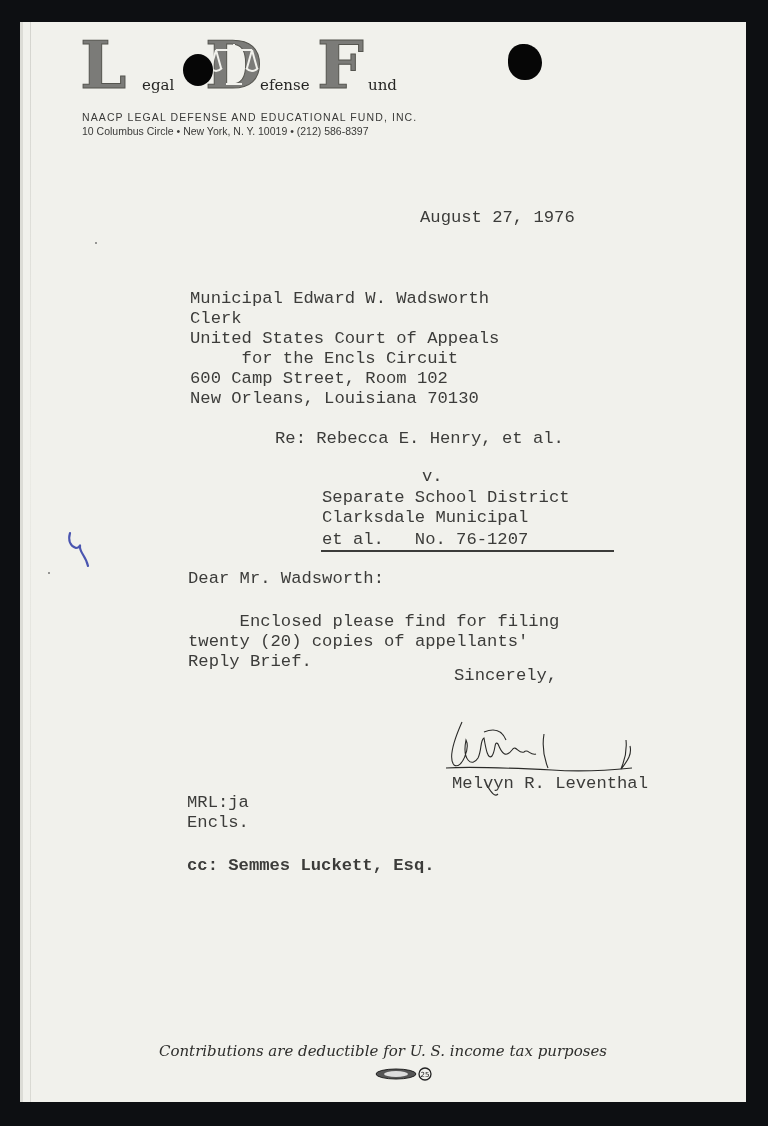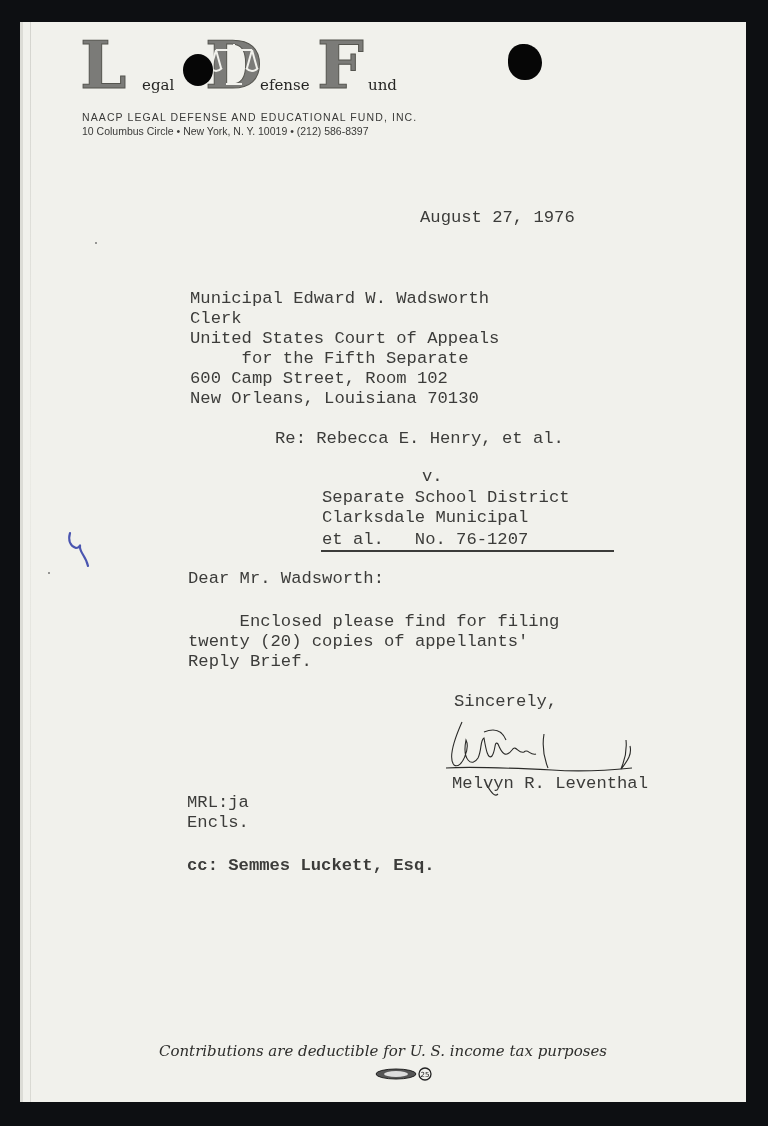--- a/index.html
+++ b/index.html
@@ -56,21 +56,21 @@
   }
   .date { left: 400px; top: 186px; }
   .addr { left: 170px; top: 267px; }
   .re { left: 255px; top: 407px; }
   .re-v { left: 402px; top: 445px; }
   .re-party { left: 302px; top: 466px; }
   .re-case { left: 302px; top: 508px; }
   .re-underline { position: absolute; left: 301px; top: 528px; width: 293px; height: 1.5px; background: #3c3c3a; }
   .salutation { left: 168px; top: 547px; }
   .bodytext { left: 168px; top: 590px; }
-  .closing { left: 434px; top: 670px; }
+  .closing { left: 434px; top: 644px; }
   .signer { left: 432px; top: 752px; }
   .initials { left: 167px; top: 771px; }
   .cc { left: 167px; top: 834px; font-weight: bold; }
   .signature { position: absolute; left: 412px; top: 688px; width: 215px; height: 90px; }
   .margin-mark { position: absolute; left: 40px; top: 504px; width: 40px; height: 50px; }
   .dot { position: absolute; width: 2px; height: 2px; background: #777; border-radius: 50%; }
   .footer {
     position: absolute; left: 0; width: 100%; top: 1020px; text-align: center;
     font-family: "DejaVu Serif", serif; font-style: italic; font-size: 15px; color: #2e2e2c;
   }
@@ -104,21 +104,21 @@
     <span class="word w-fund">und</span>
   </div>
   <div class="punch punch-1"></div>
   <div class="punch punch-2"></div>
 
   <div class="org-name">NAACP LEGAL DEFENSE AND EDUCATIONAL FUND, INC.</div>
   <div class="org-addr">10 Columbus Circle • New York, N. Y. 10019 • (212) 586-8397</div>
 
   <div class="tw date">August 27, 1976</div>
 
-  <div class="tw addr"><div>Municipal Edward W. Wadsworth</div><div>Clerk</div><div>United States Court of Appeals</div><div>     for the Fifth Separate</div><div>600 Camp Street, Room 102</div><div>New Orleans, Louisiana 70130</div></div>
+  <div class="tw addr"><div>Municipal Edward W. Wadsworth</div><div>Clerk</div><div>United States Court of Appeals</div><div>     for the Encls Circuit</div><div>600 Camp Street, Room 102</div><div>New Orleans, Louisiana 70130</div></div>
 
   <div class="tw re"><span>Re:</span> <span>Rebecca E. Henry, et al.</span></div>
   <div class="tw re-v">v.</div>
   <div class="tw re-party"><div>Separate School District</div><div>Clarksdale Municipal</div></div>
   <div class="tw re-case">et al.   No. 76-1207</div>
   <div class="re-underline"></div>
 
   <div class="tw salutation">Dear Mr. Wadsworth:</div>
 
   <div class="tw bodytext"><div>     Enclosed please find for filing</div><div>twenty (20) copies of appellants'</div><div>Reply Brief.</div></div>

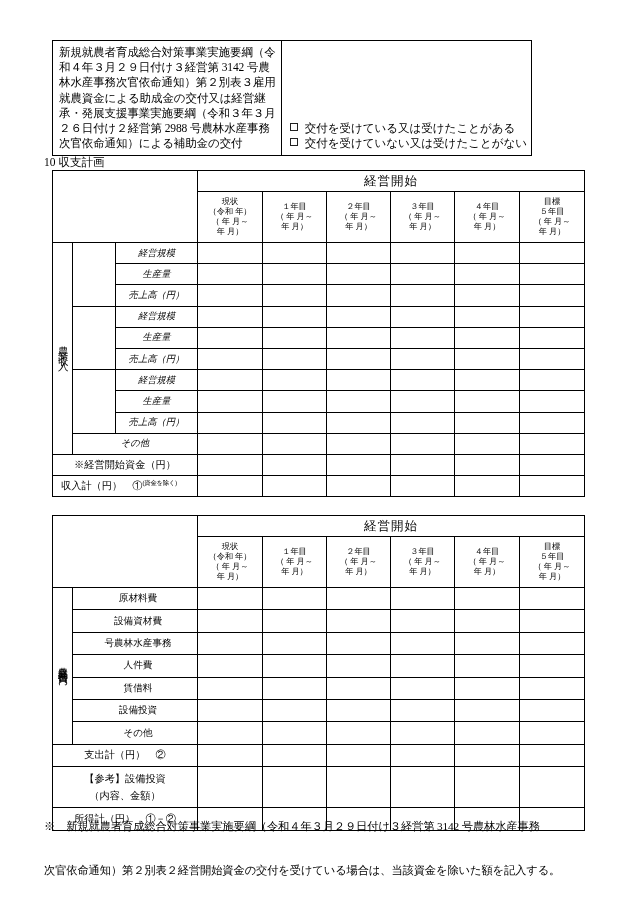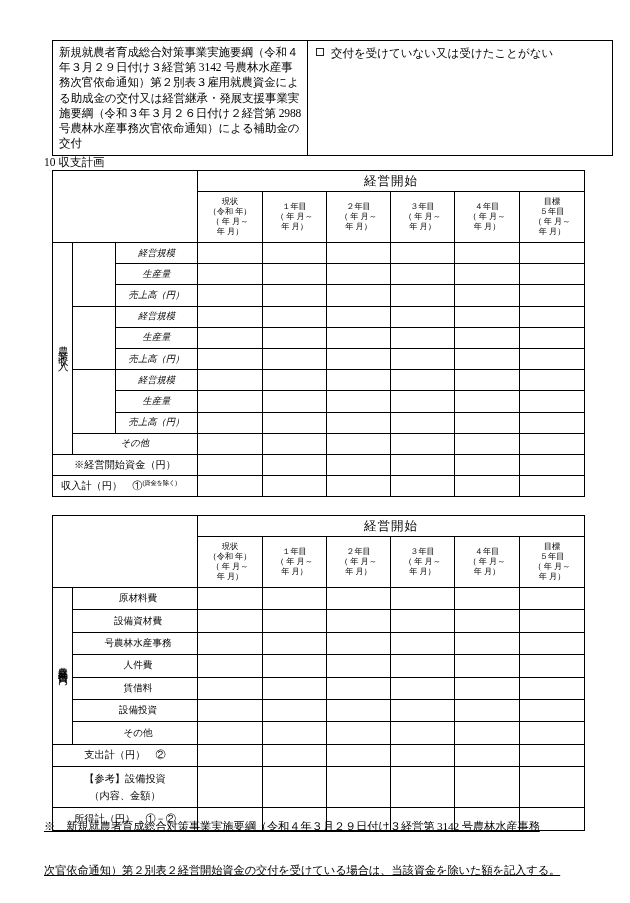--- a/index.html
+++ b/index.html
@@ -17,24 +17,25 @@
     position: absolute;
     left: 0; top: 0;
     width: 630px; height: 903px;
     overflow: hidden;
   }
 
   
   .top-box {
     position: absolute;
     left: 52px; top: 40px;
-    width: 561px;
+    width: 480px;
     border: 1px solid #000;
     box-sizing: border-box;
     display: flex;
+    align-items: flex-end;
   }
   .top-box .left-cell {
     width: 255px;
     box-sizing: border-box;
     border-right: 1px solid #000;
     padding: 4px 5px 4px 6px;
     font-size: 11.5px;
     line-height: 15.2px;
     letter-spacing: -0.1px;
   }
@@ -127,32 +128,34 @@
   .two-line { line-height: 17px; font-size: 10.2px; }
 
   
   .footnote {
     position: absolute;
     left: 44px; top: 818px;
     width: 560px;
     font-size: 11.3px;
     line-height: 17.5px;
     letter-spacing: -0.15px;
-    text-decoration: underline;
   }
   .fn-ind { padding-left: 0px; margin-top: 26px; }
 </style>
 </head>
 <body>
 
 <div class="page">
 
   <div class="top-box">
     <div class="left-cell">新規就農者育成総合対策事業実施要綱（令和４年３月２９日付け３経営第 3142 号農林水産事務次官依命通知）第２別表３雇用就農資金による助成金の交付又は経営継承・発展支援事業実施要綱（令和３年３月２６日付け２経営第 2988 号農林水産事務次官依命通知）による補助金の交付</div>
     <div class="right-cell">
+      <div class="cb-row">
+        <span class="cb"></span><span>交付を受けている又は受けたことがある</span>
+      </div>
       <div class="cb-row">
         <span class="cb"></span><span>交付を受けていない又は受けたことがない</span>
       </div>
     </div>
   </div>
 
   <div class="sec-title">10 収支計画</div>
 
   <table class="grid" id="income-grid" style="left:52px; top:170px; width:532px;">
     <colgroup>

|---|

EXERCISE INSTRUCTIONS: Only the text of the listing above is copied, exactly as written; its pictures are dropped.

ANSWER FOR THIS EXERCISE:
--- a/index.html
+++ b/index.html
@@ -56,21 +56,21 @@
   }
   .date { left: 400px; top: 186px; }
   .addr { left: 170px; top: 267px; }
   .re { left: 255px; top: 407px; }
   .re-v { left: 402px; top: 445px; }
   .re-party { left: 302px; top: 466px; }
   .re-case { left: 302px; top: 508px; }
   .re-underline { position: absolute; left: 301px; top: 528px; width: 293px; height: 1.5px; background: #3c3c3a; }
   .salutation { left: 168px; top: 547px; }
   .bodytext { left: 168px; top: 590px; }
-  .closing { left: 434px; top: 670px; }
+  .closing { left: 434px; top: 644px; }
   .signer { left: 432px; top: 752px; }
   .initials { left: 167px; top: 771px; }
   .cc { left: 167px; top: 834px; font-weight: bold; }
   .signature { position: absolute; left: 412px; top: 688px; width: 215px; height: 90px; }
   .margin-mark { position: absolute; left: 40px; top: 504px; width: 40px; height: 50px; }
   .dot { position: absolute; width: 2px; height: 2px; background: #777; border-radius: 50%; }
   .footer {
     position: absolute; left: 0; width: 100%; top: 1020px; text-align: center;
     font-family: "DejaVu Serif", serif; font-style: italic; font-size: 15px; color: #2e2e2c;
   }
@@ -104,21 +104,21 @@
     <span class="word w-fund">und</span>
   </div>
   <div class="punch punch-1"></div>
   <div class="punch punch-2"></div>
 
   <div class="org-name">NAACP LEGAL DEFENSE AND EDUCATIONAL FUND, INC.</div>
   <div class="org-addr">10 Columbus Circle • New York, N. Y. 10019 • (212) 586-8397</div>
 
   <div class="tw date">August 27, 1976</div>
 
-  <div class="tw addr"><div>Municipal Edward W. Wadsworth</div><div>Clerk</div><div>United States Court of Appeals</div><div>     for the Fifth Separate</div><div>600 Camp Street, Room 102</div><div>New Orleans, Louisiana 70130</div></div>
+  <div class="tw addr"><div>Municipal Edward W. Wadsworth</div><div>Clerk</div><div>United States Court of Appeals</div><div>     for the Encls Circuit</div><div>600 Camp Street, Room 102</div><div>New Orleans, Louisiana 70130</div></div>
 
   <div class="tw re"><span>Re:</span> <span>Rebecca E. Henry, et al.</span></div>
   <div class="tw re-v">v.</div>
   <div class="tw re-party"><div>Separate School District</div><div>Clarksdale Municipal</div></div>
   <div class="tw re-case">et al.   No. 76-1207</div>
   <div class="re-underline"></div>
 
   <div class="tw salutation">Dear Mr. Wadsworth:</div>
 
   <div class="tw bodytext"><div>     Enclosed please find for filing</div><div>twenty (20) copies of appellants'</div><div>Reply Brief.</div></div>

--- a/index.html
+++ b/index.html
@@ -17,24 +17,25 @@
     position: absolute;
     left: 0; top: 0;
     width: 630px; height: 903px;
     overflow: hidden;
   }
 
   
   .top-box {
     position: absolute;
     left: 52px; top: 40px;
-    width: 561px;
+    width: 480px;
     border: 1px solid #000;
     box-sizing: border-box;
     display: flex;
+    align-items: flex-end;
   }
   .top-box .left-cell {
     width: 255px;
     box-sizing: border-box;
     border-right: 1px solid #000;
     padding: 4px 5px 4px 6px;
     font-size: 11.5px;
     line-height: 15.2px;
     letter-spacing: -0.1px;
   }
@@ -127,32 +128,34 @@
   .two-line { line-height: 17px; font-size: 10.2px; }
 
   
   .footnote {
     position: absolute;
     left: 44px; top: 818px;
     width: 560px;
     font-size: 11.3px;
     line-height: 17.5px;
     letter-spacing: -0.15px;
-    text-decoration: underline;
   }
   .fn-ind { padding-left: 0px; margin-top: 26px; }
 </style>
 </head>
 <body>
 
 <div class="page">
 
   <div class="top-box">
     <div class="left-cell">新規就農者育成総合対策事業実施要綱（令和４年３月２９日付け３経営第 3142 号農林水産事務次官依命通知）第２別表３雇用就農資金による助成金の交付又は経営継承・発展支援事業実施要綱（令和３年３月２６日付け２経営第 2988 号農林水産事務次官依命通知）による補助金の交付</div>
     <div class="right-cell">
+      <div class="cb-row">
+        <span class="cb"></span><span>交付を受けている又は受けたことがある</span>
+      </div>
       <div class="cb-row">
         <span class="cb"></span><span>交付を受けていない又は受けたことがない</span>
       </div>
     </div>
   </div>
 
   <div class="sec-title">10 収支計画</div>
 
   <table class="grid" id="income-grid" style="left:52px; top:170px; width:532px;">
     <colgroup>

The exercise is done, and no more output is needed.